The Rise and Triumph of the Modern Self: Cultural Amnesia, Expressive Individualism, and the Road to Sexual Revolution by Carl Trueman (Crossway 2020)

This is a brilliant, much-needed book. The endorsements on the cover and the book reviews written by secular and Christian authors demonstrate exactly this. (Even the Wall Street Journal chimes in with a positive review!) It is not, however, for the faint of heart. It is over 400 pages of historical interaction with an eye to understanding how we have arrived at the point in which our culture is obsessed with personal identity. Using the issues of transgenderism as his muse, Trueman examines how our culture has reached the point where the expression of the self is the most important part of personal identity, existence, and culture. In colloquial terms it is an affirmation of the “you do you” type of mentality in all areas of life. He demonstrates that the obsession with sexual identity is merely a symptom or a greater problem – the modern understanding of the self. Our current situation did not arise out of a vacuum but has been percolating for over 300 years.


This book is not a biblical or theological work; Trueman is, after all, a seasoned historian and an astute social commentator. What it is is an exceptionally well researched, erudite analysis of our modern cultural obsession with identity. “To put it as succinctly as possible, Rise and Triumph contends that self-expression, particularly the outworking of one’s deepest sexual desires, has for all intents and purposes become the moral lodestar of contemporary public life.” (Ehrett) Trueman uses the statement, “I am an [X] trapped in a [Y] body” as demonstration of exactly this type of obsession. How is it that our culture has come to accept this question as normative and the pursuit of its solution as one of the most important issues of our day?
In part one, Trueman meticulously articulates our current milieu using the works of sociologists Rieff, Taylor, and MacIntyre to explain the inward turn morality has taken. A turn which has resulted in “expressive individualism” – one’s sense of fulfillment and self-actualization is determined by our individual psychology. In other words, what you feel about yourself determines who you are and since who you are is determined by your decisions (will over nature) then everyone else should treat you in this manner.


In the second part of the book Trueman turns his attention to Rousseau, Nietzsche, Marx, and Darwin in order to demonstrate how this belief began to form. Through each of these figures it was the erosion of theistic foundations which led to the definitions of self being entirely material in nature, or based on power relationships, or sensualism. Take away divine foundations and the self can be defined in any way.


In part three Trueman shows how sexuality’s central role in the self came to be.
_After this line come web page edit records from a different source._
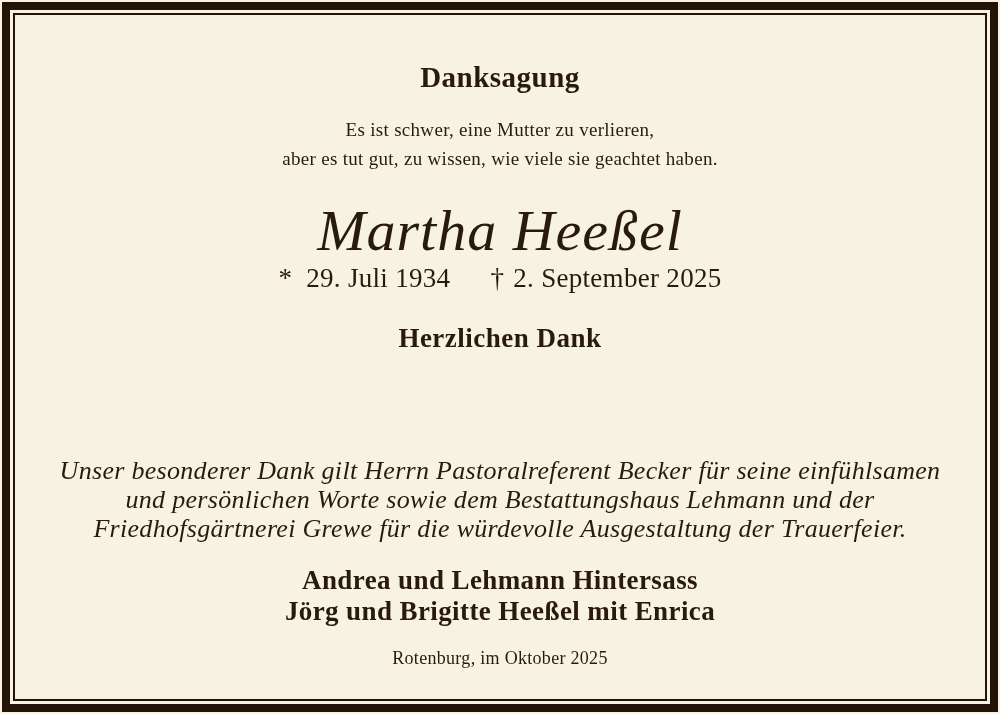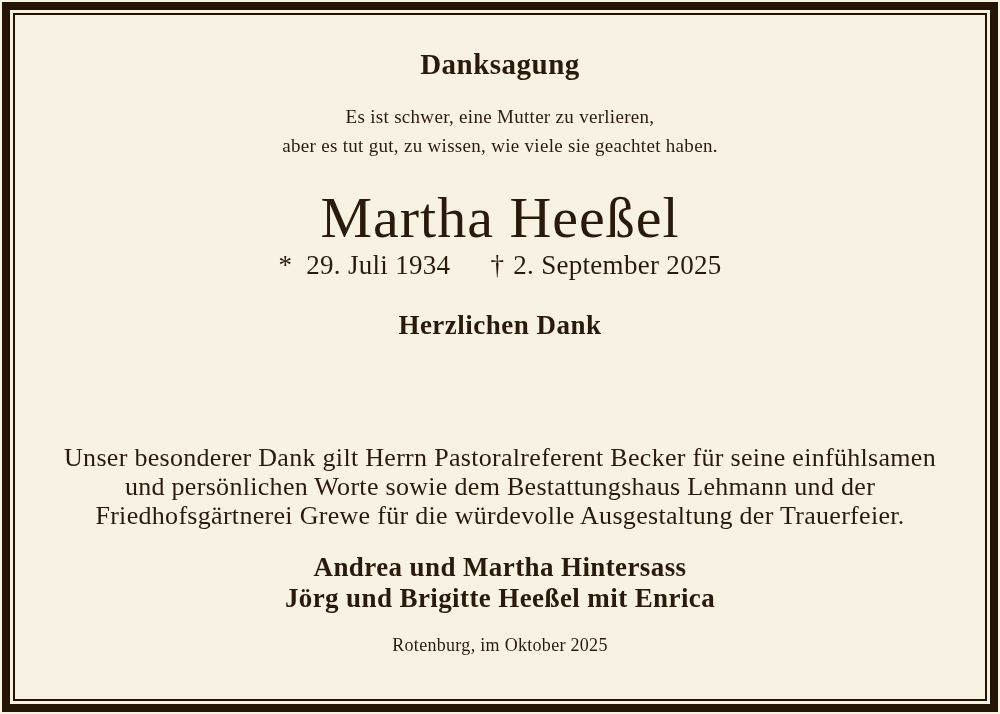"Danksagung" .content { margin-top: none -> 13px }
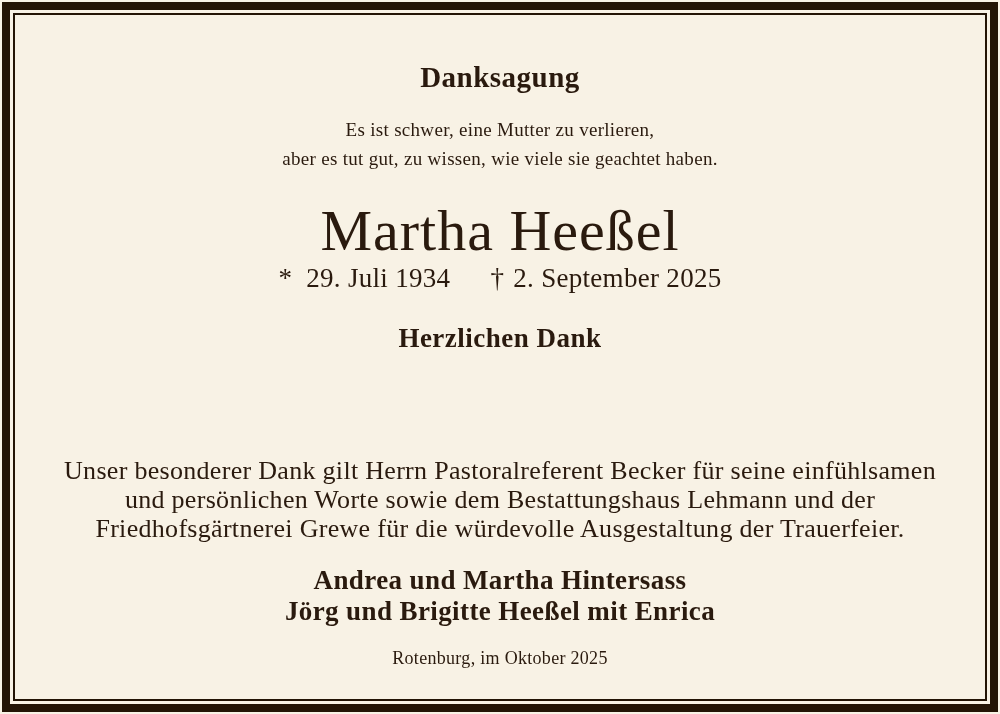"Martha Heeßel" .name { font-style: none -> italic }
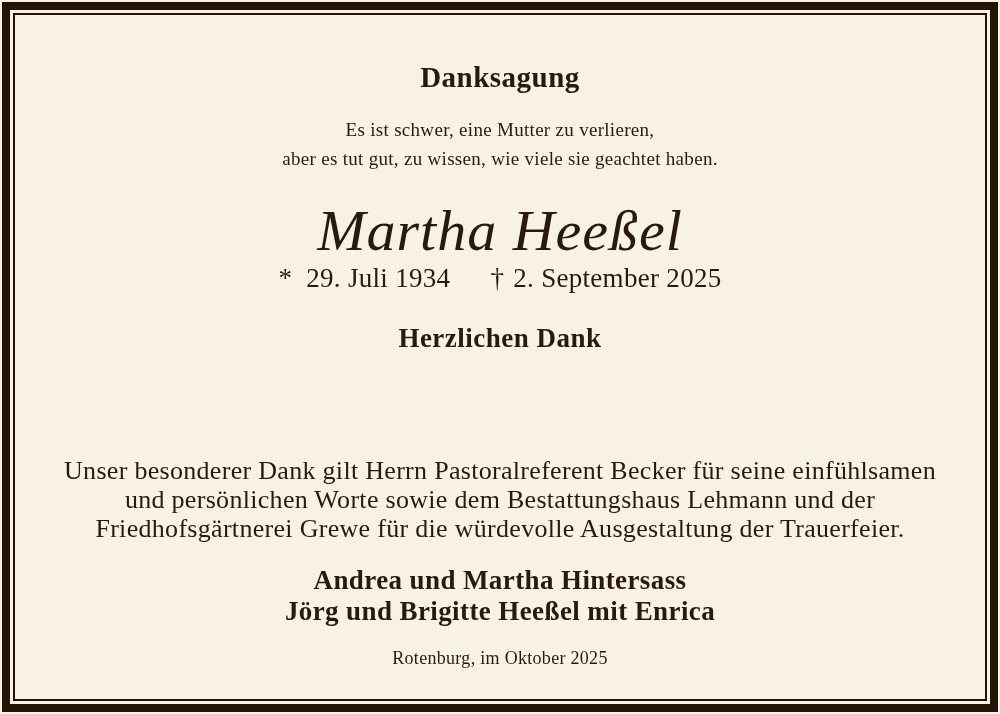"Unser besonderer Dank gilt Herrn" .special-par { font-style: none -> italic }
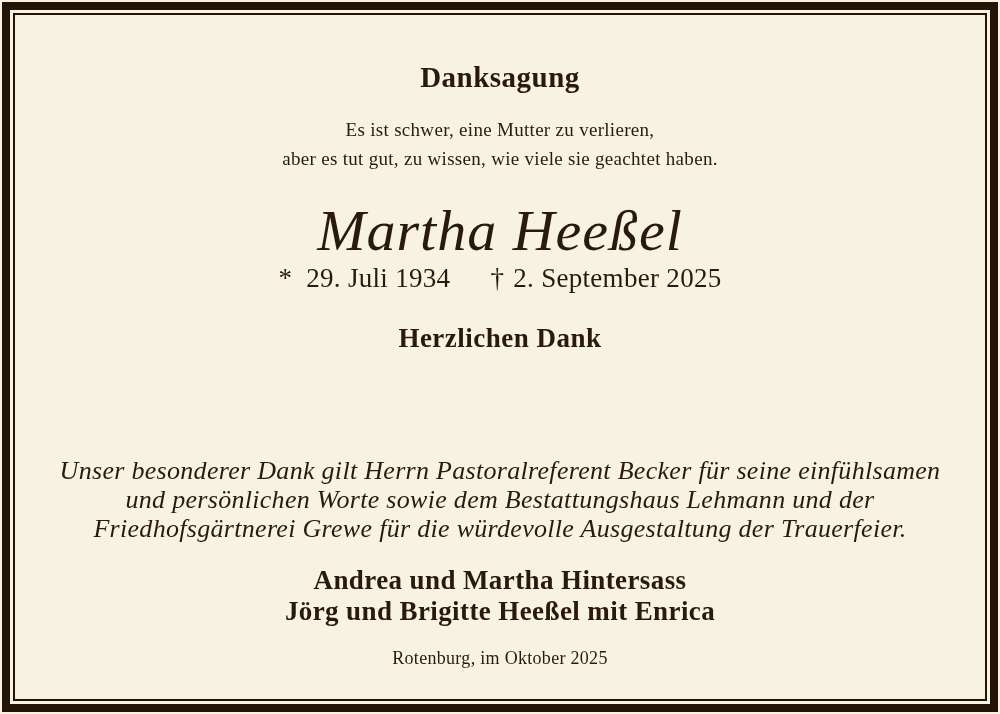"Andrea und Martha Hintersass" div { text: Martha -> Lehmann }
By examining Freud, Reich, Marcuse, and others Trueman shows how this sexualizing turn is expressed by an almost militant desire for each self to loose their sexual selves in whatever way they desire. We are now homo eroticus – sexualized man – which must be freely expressed rather than repressed. This paves the way for all the letters and numbers in a continually growing list of 2SLGBTQ+.


Part four is dedicated to the modern world of which we are a part and its allowance and affirmation of pushing the limits of our sexual selves. Particular attention is paid to transgenderism and its desires to seek ways to press sexual and physical boundaries. Trueman identifies that the only real taboo today is that which seeks to deny a person whatever it is they feel and desire. The result, in Trueman’s words is that the “the only moral criterion that can be applied to behavior is whether it conduces to the feeling of well-being in the individuals concerned. Ethics, therefore, becomes a function of feeling.” The result is where we are now. Even nature, our biology, cannot stand in the way of how we feel, or what we want. Nature must bow to what we desire.


I cannot speak highly enough about this book. But, as I mentioned above, it is not for everyone. This is a technical book that clocks in at over 400 pages. A working knowledge of the many characters discussed by Trueman is a necessity in order to avoid being drowned by his knowledge and analysis of each figure. Individuals like Rousseau, Marx, or Freud, for example, are massively important for understanding our culture but their writings are unfamiliar to many. Name recognition alone will not allow you to survive Trueman’s penetrating insights. It is very easy to become awash and eventually drown in the vast information this book offers. I hope at some point that Trueman publishes a more lay-person friendly version of this book for the church at large. It would be of great benefit.


Trueman never states that he will provide a response, a way forward, in light of his analysis. But I sure hope he does! Trueman is not only a brilliant historian, but he has his fingers on the pulse of modern culture like few others with his training. (Although David Wells comes to mind) Another volume answering the question – Where do we go from here? – would be welcomed.